Il y a trois ou quatre ans, un jeune Anglais, Traherne Moggridge, s’était beaucoup entretenu avec des personnes qui avaient vécu dans l’intimité des fourmis. Son attention éveillée sur des points controversés ou imparfaitement connus de la vie des plus laborieuses créatures du monde, il se promit d’user de toute la patience imaginable pour apprendre la vérité. Le pauvre garçon allait bientôt mourir, et il en avait le pressentiment.
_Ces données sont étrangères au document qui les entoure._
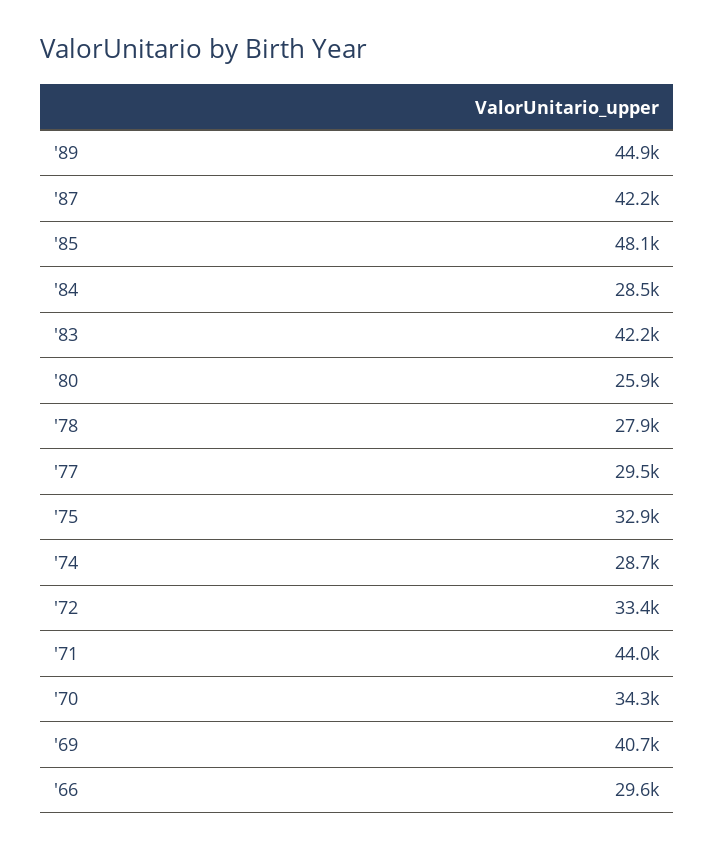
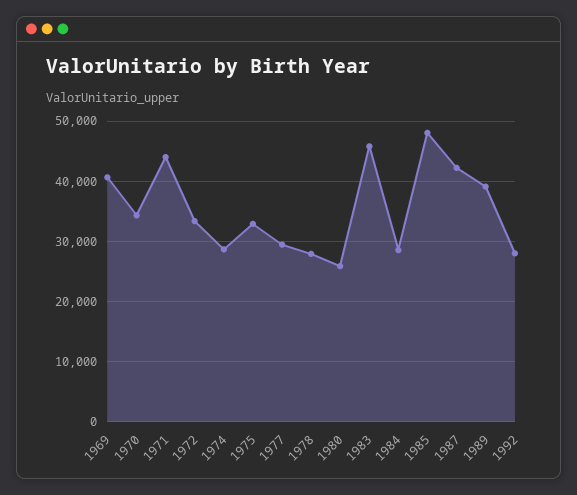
'89: 44900 -> 39000
'83: 42200 -> 46000
'66: 29600 -> none
1992: none -> 28000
Atteint de la terrible affection qui frappe parmi la plus brillante jeunesse, aux mois d’automne et d’hiver, il venait respirer sur les grèves de Menton, plaçant l’espoir d’une guérison ou du moins d’un prolongement d’existence dans les chaudes effluves des côtes méditerranéennes[1]. Moggridge se plaisait à penser qu’il ne quitterait pas le monde sans ajouter quelques pages à l’histoire de certaines créatures aussi remarquables par l’industrie que par les mœurs et par l’intelligence. Oubliant la maladie, il passait les jours à épier les actions des fourmis, à

  1. Traherne Moggridge, né à Swansea (pays de Galles) le 8 mars 1842, est mort à Menton le 24 novembre 1874 à l’âge de trente-deux ans.